▶ _WHAT IS NEEDED_
Word for word, restate the line containing "de ejecución, que" and all the lines that come after it in the entries below. Include nothing from before it.

▶ _DATA EXTRACTS_
------

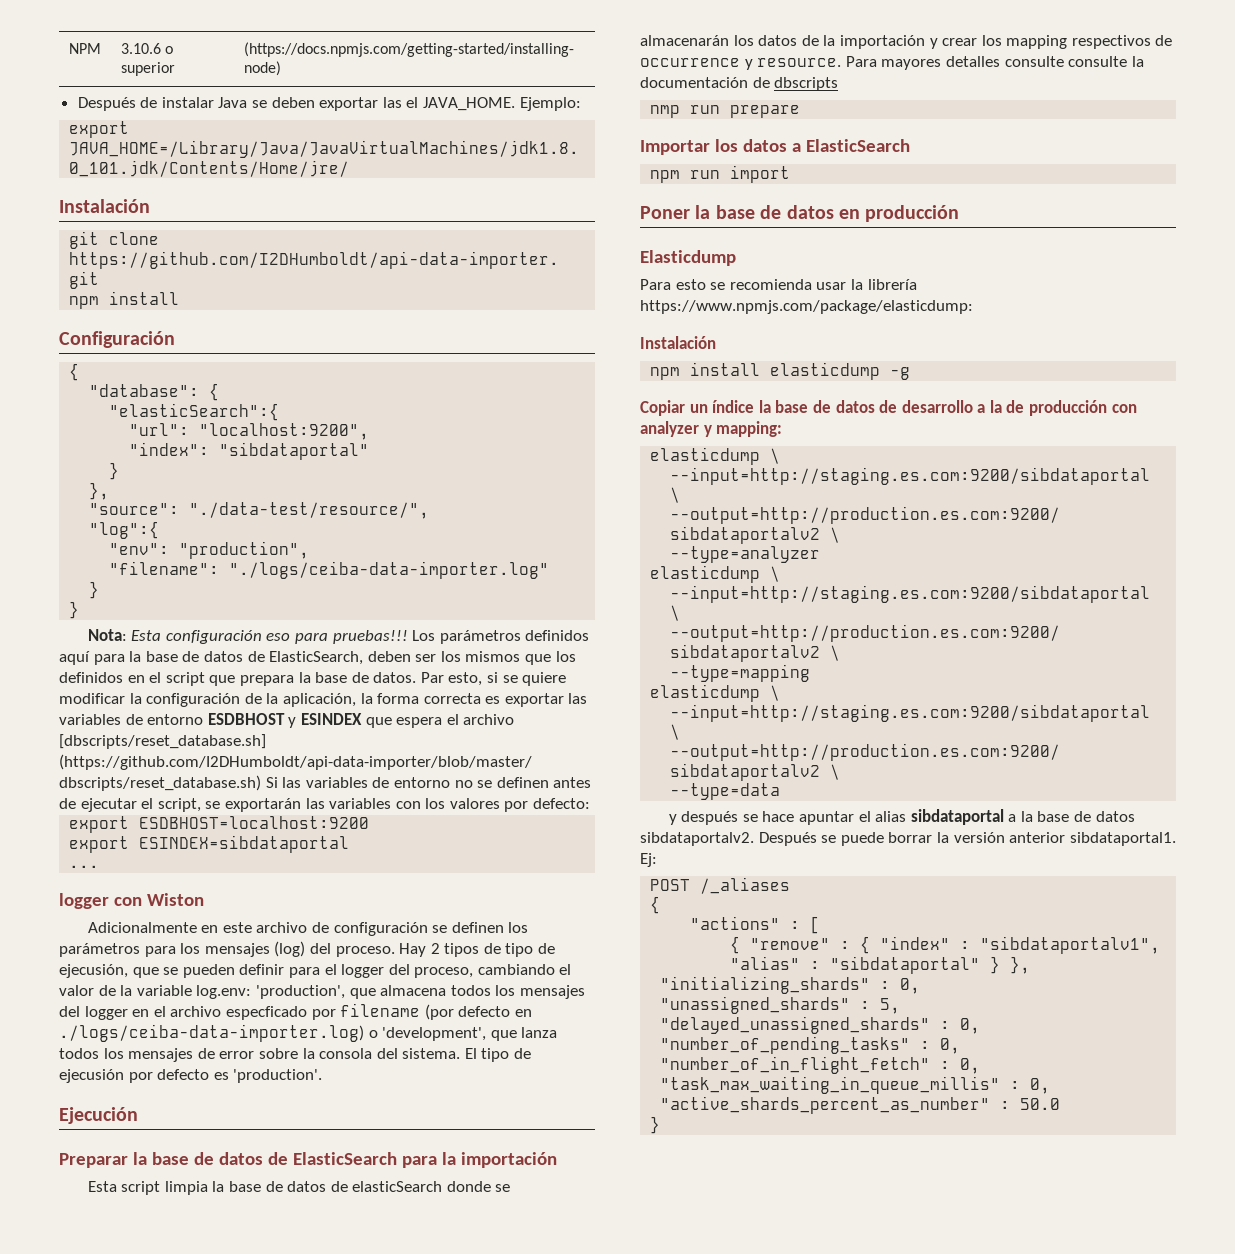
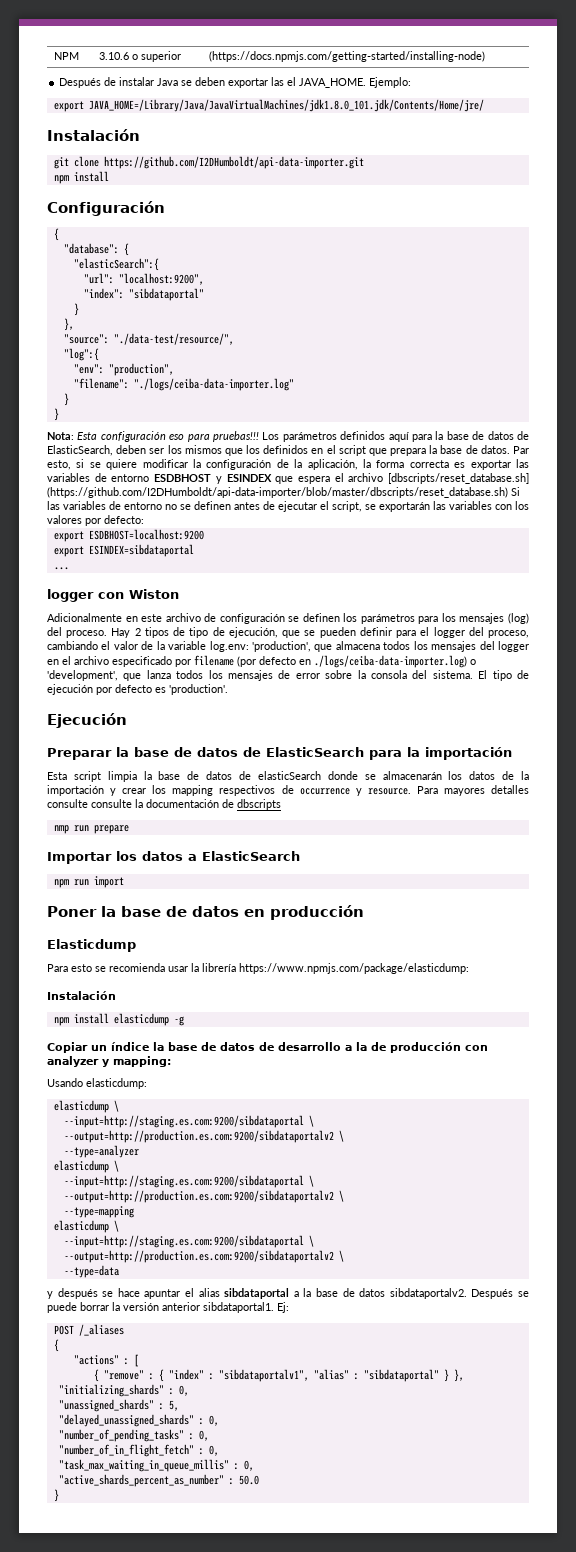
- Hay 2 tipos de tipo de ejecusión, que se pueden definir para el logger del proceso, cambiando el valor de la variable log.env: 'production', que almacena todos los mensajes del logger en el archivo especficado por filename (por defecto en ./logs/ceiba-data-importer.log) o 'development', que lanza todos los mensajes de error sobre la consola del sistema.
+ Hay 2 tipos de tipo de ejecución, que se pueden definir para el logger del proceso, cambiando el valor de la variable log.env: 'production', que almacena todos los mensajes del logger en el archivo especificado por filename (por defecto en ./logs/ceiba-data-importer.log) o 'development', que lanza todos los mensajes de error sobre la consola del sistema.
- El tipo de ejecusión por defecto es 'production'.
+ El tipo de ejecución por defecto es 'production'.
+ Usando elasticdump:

------

▶ _YOUR SOLUTION_
+ Hay 2 tipos de tipo de ejecución, que se pueden definir para el logger del proceso, cambiando el valor de la variable log.env: 'production', que almacena todos los mensajes del logger en el archivo especificado por filename (por defecto en ./logs/ceiba-data-importer.log) o 'development', que lanza todos los mensajes de error sobre la consola del sistema.
- El tipo de ejecusión por defecto es 'production'.
+ El tipo de ejecución por defecto es 'production'.
+ Usando elasticdump:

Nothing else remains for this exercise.